The many advances provided by large scale genomic analyses have confirmed that whilst disease risk has both genetic and environmental components, it’s complicated. So although there is undoubtedly a genetic component to an individual’s disease risk, deeply technical statistical methods are needed to tease apart the signal from the noise. Partly this is due to the scale of the datasets, which can involve upwards of 10 million data points for each of tens of thousands of individuals. But it’s also down to the complicated nature of disease risk which is the result of an interplay between the environment and several genetic variants. Whilst we are getting ever better at measuring genetic variation, measuring the environment is still incredibly difficult.

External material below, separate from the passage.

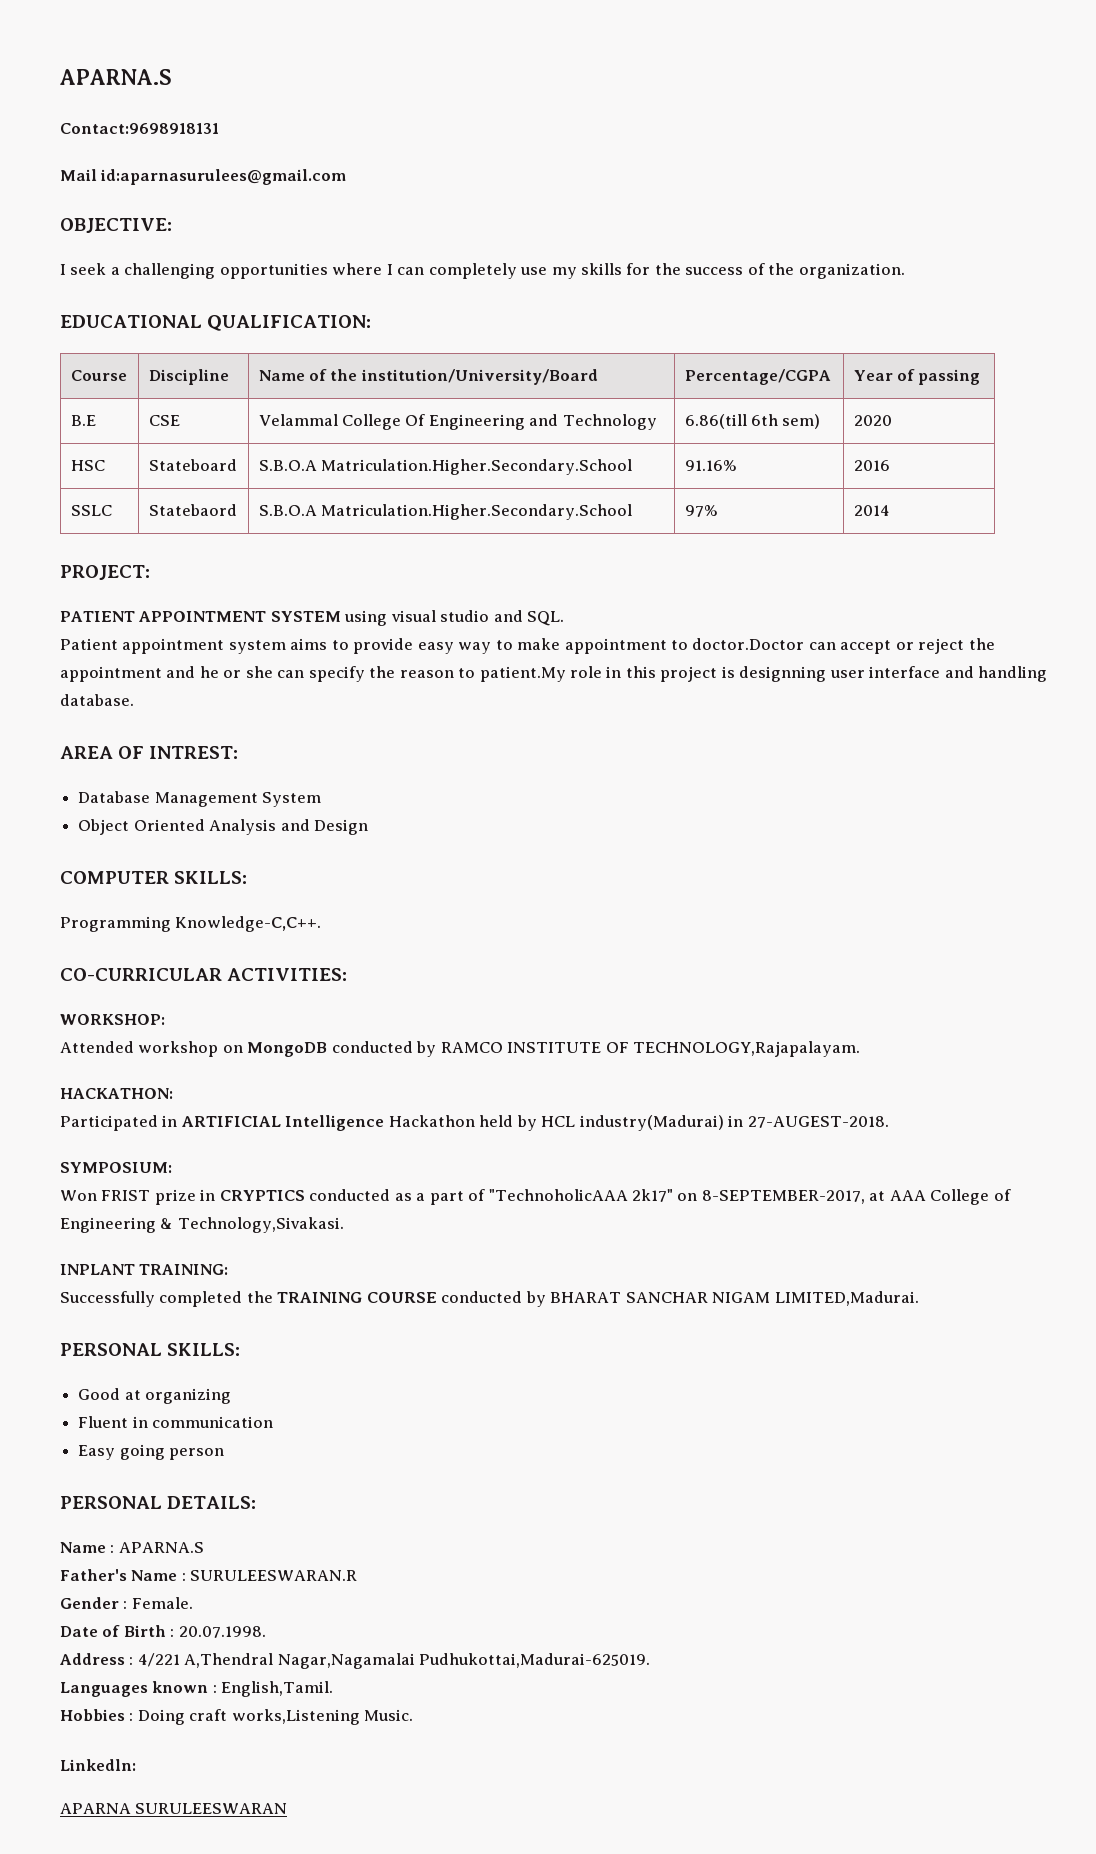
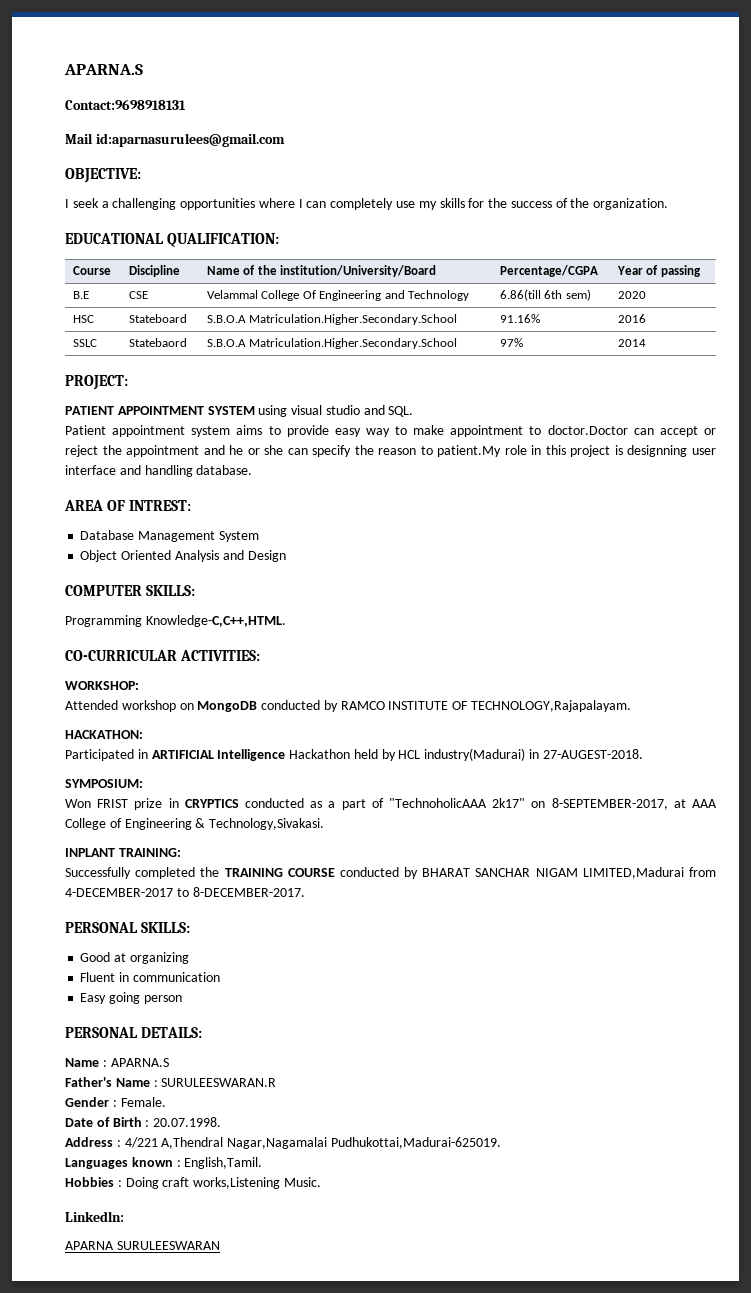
[175,916,322,932] Knowledge-C,C++. -> [145,615,286,627] Knowledge-C,C++,HTML.
[774,1291,919,1306] LIMITED,Madurai. -> [582,867,716,879] [65,887,305,897] LIMITED,Madurai from 4-DECEMBER-2017 to 8-DECEMBER-2017.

It was against this backdrop that the UK Biobank was developed. The UK Biobank is a unique and innovative resource. It is a prospective cohort study, which means that it aims to research a group of people over time as different diseases begin to affect them. The UK Biobank cohort contains 500,000 people who were between the ages of 40 and 69 at the time of recruitment between 2006 and 2010. At the beginning of the study it was unknown what diseases would affect individuals, but because the number of individuals is large, it’s likely that many of the most common diseases will affect a sizeable chunk of the cohort.
The major innovation of this cohort is that a wide variety of measurements were taken at the beginning of the study and continue to be taken now. These include things like family history of disease, early life experiences, current and former lifestyle choices and cognitive function, that were answered by participants through detailed questionnaires. A wide variety of physical objective measurements were also taken, such as hand grip strength, height, weight, biochemical measurements. Importantly, genome-wide genotype data has also been collected. Ongoing analyses linking electronic health records, deaths, and hospital inpatient data mean that all of these measurements can be linked to the onset of different diseases, making this resource the first of its kind in getting large amounts of data on individuals that can be interrogated by any bona fide researcher or commercial organisation. Indeed, this latter point is important to stress, as a key aspect of this data is that it has always been planned to be made available to academics and private companies.